Ultimate Guide to Outlier Detection Using Part Average Testing

What is Part Average Testing PAT?

Hidden reliability issues in ICs often remain undetected during production, only to appear once the chip is in use, potentially leading to costly system disruptions.

What if you could harness the massive data from semiconductor testers to uncover insights that help you catch issues early—preventing costly retests and failed dies down the line?

The semiconductor industry addresses this challenge through Part Average Testing (PAT), a powerful outlier detection method that screens each die and sets limits across multiple test parameters. Any die outside these statistically determined limits is flagged as an “outlier,” allowing manufacturers to catch defects early and maintain higher yield quality.

Each IC design and its unique processing flow create distinct test result statistical distributions which become the foundation for setting PAT limits. Automotive engineers have applied PAT to electrical test measurements for nearly three decades, making it a mainstay in achieving rigorous standards.

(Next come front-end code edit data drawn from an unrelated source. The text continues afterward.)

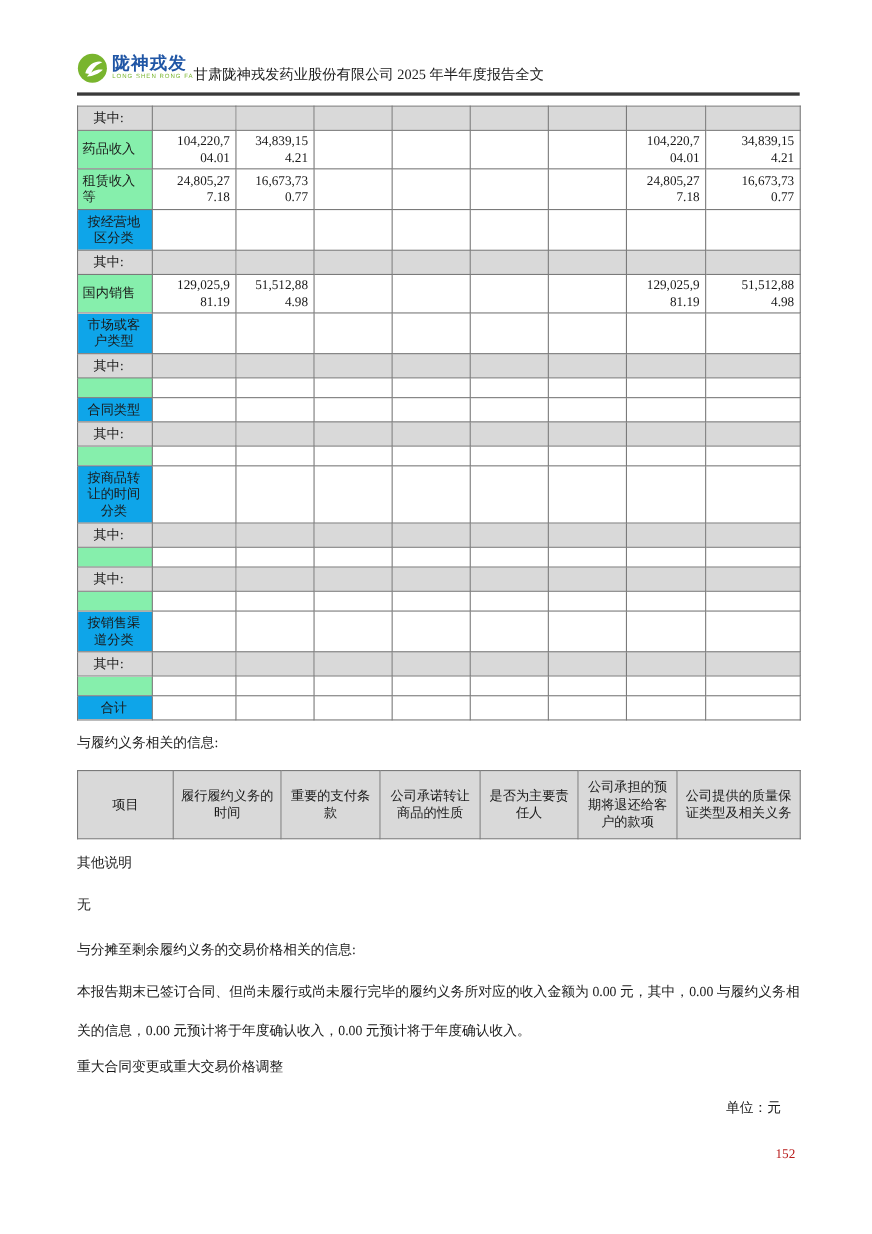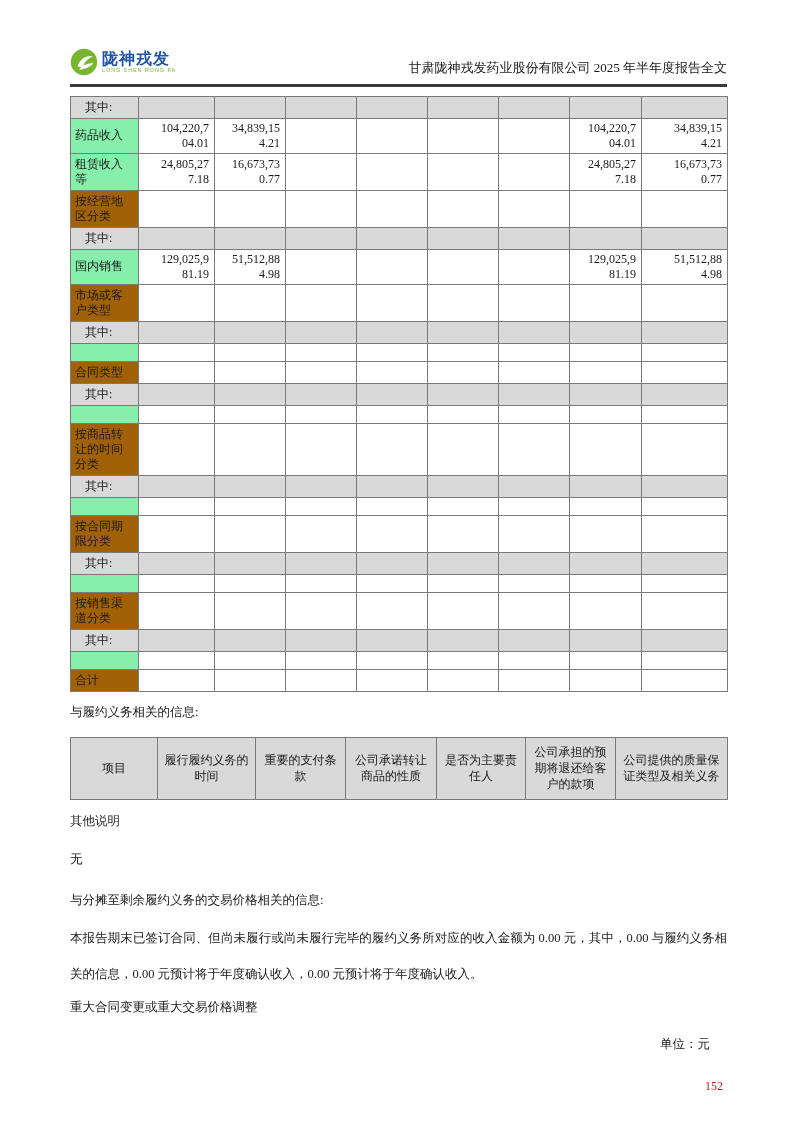--- a/index.html
+++ b/index.html
@@ -6,37 +6,37 @@
   html, body { margin: 0; padding: 0; }
   body {
     width: 793px; height: 1122px; background: #ffffff;
     font-family: "Liberation Serif", "DejaVu Serif", serif;
     color: #1a1a1a;
   }
   .page { width: 793px; height: 1122px; position: relative; overflow: hidden; }
   .content { width: 657px; margin-left: 70px; padding-top: 48px; }
 
   
-  .header { display: flex; justify-content: space-between; align-items: flex-start; height: 36px; }
+  .header { display: flex; justify-content: flex-start; align-items: flex-start; height: 36px; }
   .logo { display: flex; align-items: flex-start; gap: 4px; }
   .logo svg { display: block; }
   .logo-text { display: flex; flex-direction: column; padding-top: 3px; }
   .brand-cn { font-size: 16px; font-weight: bold; color: #2056a5; letter-spacing: 1px; line-height: 16px; font-family: "Liberation Sans", sans-serif; }
   .brand-en { font-size: 5.5px; color: #79b52e; letter-spacing: 0.9px; line-height: 7px; font-family: "Liberation Sans", sans-serif; }
   .doc-title { font-size: 13px; line-height: 15px; padding-top: 12px; text-align: right; }
   .rule { height: 2.5px; background: #3a3a3a; margin-top: 0px; }
 
   
   table { border-collapse: collapse; table-layout: fixed; width: 657px; }
   td { border: 1px solid #7a7a7a; font-size: 12px; vertical-align: middle; overflow: hidden; }
   .t1 { margin-top: 9px; }
   .t1 .label-cell { padding: 3px 6px 3px 4px; line-height: 15px; text-align: left; background: #86efac; word-break: break-all; }
   .t1 .row-sub td { background: #d9d9d9; }
   .t1 .row-sub .label-cell { padding-left: 14px; margin-top: 32px; }
-  .t1 .row-cat .label-cell { background: #a16207; }
+  .t1 .row-cat .label-cell { background: #0ea5e9; text-align: center; }
   .t1 .num-cell { text-align: right; padding: 2px 5px; background: #ffffff; }
   .t1 .row-sub .num-cell { background: #d9d9d9; }
   .num { display: inline-block; width: 50px; word-break: break-all; text-align: right; line-height: 15px; }
 
   
   .line { font-size: 12.5px; line-height: 14px; }
   .note-1 { margin-top: 13px; }
 
   
   .t2 { margin-top: 18px; }
@@ -236,31 +236,20 @@
             <td class="num-cell"></td>
             <td class="num-cell"></td>
             <td class="num-cell"></td>
             <td class="num-cell"></td>
             <td class="num-cell"></td>
             <td class="num-cell"></td>
             <td class="num-cell"></td>
           </tr>
           <tr class="row-empty" style="height: 18px;">
             <td class="label-cell"></td>
-            <td class="num-cell"></td>
-            <td class="num-cell"></td>
-            <td class="num-cell"></td>
-            <td class="num-cell"></td>
-            <td class="num-cell"></td>
-            <td class="num-cell"></td>
-            <td class="num-cell"></td>
-            <td class="num-cell"></td>
-          </tr>
-          <tr class="row-cat" style="height: 36px;">
-            <td class="label-cell">按合同期限分类</td>
             <td class="num-cell"></td>
             <td class="num-cell"></td>
             <td class="num-cell"></td>
             <td class="num-cell"></td>
             <td class="num-cell"></td>
             <td class="num-cell"></td>
             <td class="num-cell"></td>
             <td class="num-cell"></td>
           </tr>
           <tr class="row-sub" style="height: 20px;">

In this blog, you’ll learn the foundational aspects of PAT, examine its different types, and the advanced capabilities of the yieldWerx PAT module. We base this discussion on Automotive Electronics Council’s (AEC) guidelines, the globally accepted standard for Part Average Testing. The principles described in this guideline apply to packaged or unpackaged die.

What are the benefits of PAT?

The demand for quality, reliability, and transparency in the semiconductor industry is rising sharply, with zero tolerance for defects becoming the standard—especially in sectors like automotive.

By providing early feedback on outlier components, PAT helps prevent quality incidents before they escalate, significantly reducing expenses related to customer support and failure analysis.
This proactive approach leads to a notable decrease in Return Material Authorizations (RMAs) and failure analysis requests from the field.
PAT contributes to packaging cost savings at the wafer level, as only parts that meet quality standards proceed through more expensive stages of production.
Automatic bin adjustments within PAT allow for real-time quality indications, providing ongoing assurance of product reliability.
Through outlier limit optimization, PAT reinforces high-quality standards, ensuring that customers only receive reliable devices.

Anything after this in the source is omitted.